### DESCRIPTION
An exploitable User After Free vulnerability exists in the packpack function of Ruby. In packpack function each element of array which should be "pack", based on template string is converted to binary representation in proper way. If element is not compatible with corresponding to him format, element is converted to proper form.
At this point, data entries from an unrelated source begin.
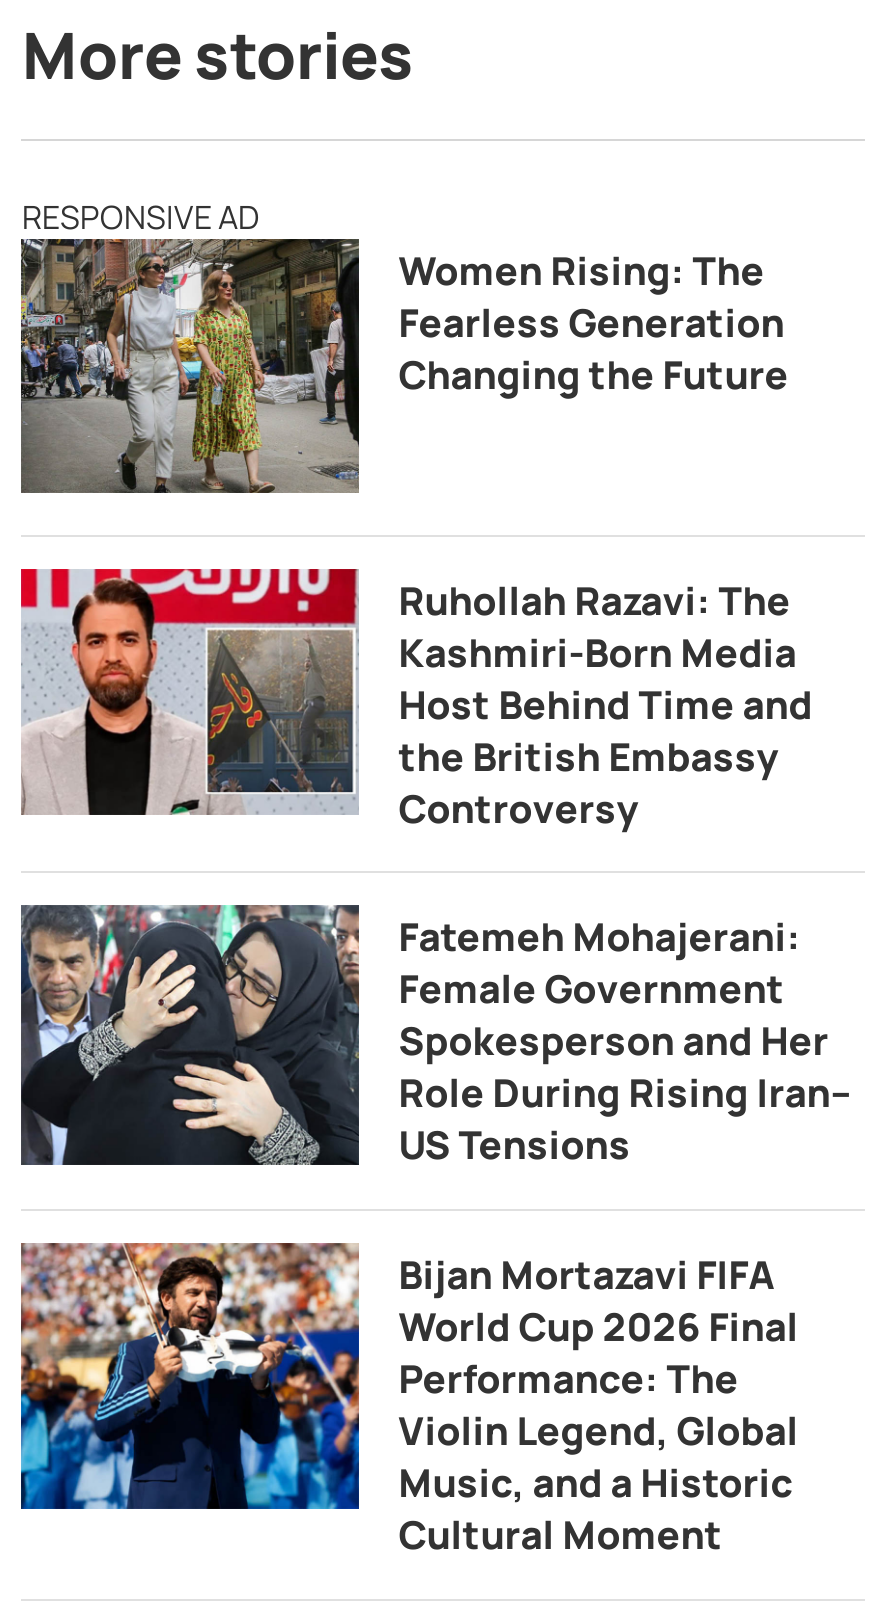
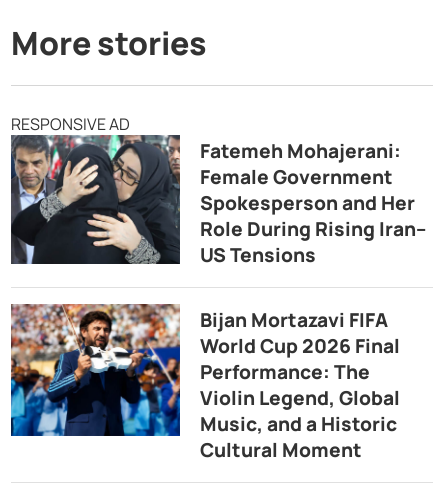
- [image]
- Women Rising: The
- Fearless Generation
- Changing the Future

- [image]
- Ruhollah Razavi: The
- Kashmiri-Born Media
- Host Behind Time and
- the British Embassy
- Controversy
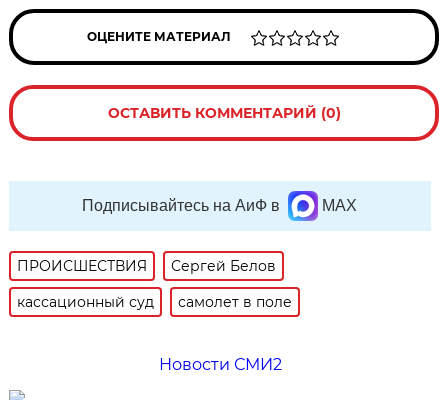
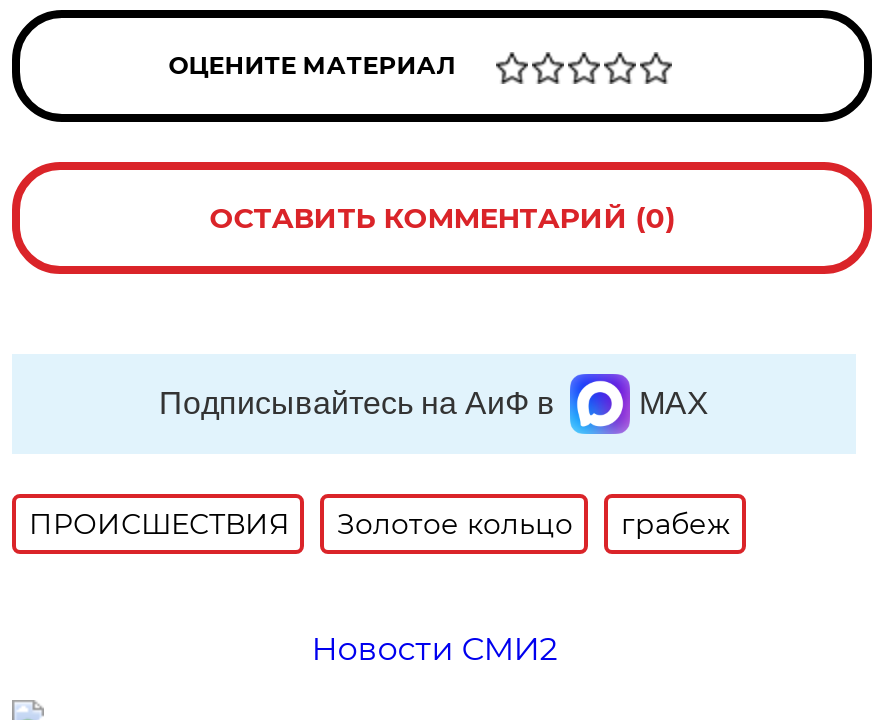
- Сергей Белов
- кассационный суд
- самолет в поле
+ Золотое кольцо
+ грабеж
Exploiting this knowledge and fact that size of array used later in iteration is taken before loop, specially constructed object can be passed as element of "ary" and during conversion to pointed by template string format clear "ary" array triggering in next iteration use after free vulnerability.
### TESTED VERSIONS
Ruby 2.3.0 dev Ruby 2.2.2
### PRODUCT URLs
https://www.ruby-lang.org
### DETAILS
```
Line 345 static VALUE
Line 346 pack_pack(VALUE ary, VALUE fmt)
Line 347 {
(...)
Line 361 StringValue(fmt);
Line 362 p = RSTRING_PTR(fmt);
Line 363 pend = p + RSTRING_LEN(fmt);
Line 364 res = rb_str_buf_new(0);
Line 365
Line 366 items = RARRAY_LEN(ary);
Line 367 idx = 0;
Line 368
Line 369 #define TOO_FEW (rb_raise(rb_eArgError, toofew), 0)
Line 370 #define THISFROM (items > 0 ? RARRAY_AREF(ary, idx) : TOO_FEW)
Line 371 #define NEXTFROM (items-- > 0 ? RARRAY_AREF(ary, idx++) : TOO_FEW)
Line 372
Line 373 while (p < pend) {
(...)
Line 452 switch (type) {
Line 453 case 'A':
Line 454 case 'a':
Line 455 case 'Z':
Line 456 case 'B':
Line 457 case 'b':
Line 458 case 'H':
Line 459 case 'h':
Line 460 from = NEXTFROM;
Line 461 if (NIL_P(from)) {
Line 462 ptr = "";
Line 463 plen = 0;
Line 464 }
Line 465 else {
Line 466 StringValue(from);
Line 467 ptr = RSTRING_PTR(from);
Line 468 plen = RSTRING_LEN(from);
Line 469 OBJ_INFECT(res, from);
Line 470 }
```
In Line 366 length of array contains elements to pack is taken. It's important to notice it that this length is read one time not each time during loop iteration because later we will exploit that fact. Next in Line 373 starts loop where each element from "ary" array is "pack" to corresponding form pointed by directives passed in "fmt" argument. For an example I chose to use "A" directives. Line 460 take another element from "ary" and treating it according with directive as a string. Before any operation is made on "from" object in Line 466 by calling StringValue function checks whether indeed "form" object is a String object. If "from" object is not a string "tostr" method is executed if exists.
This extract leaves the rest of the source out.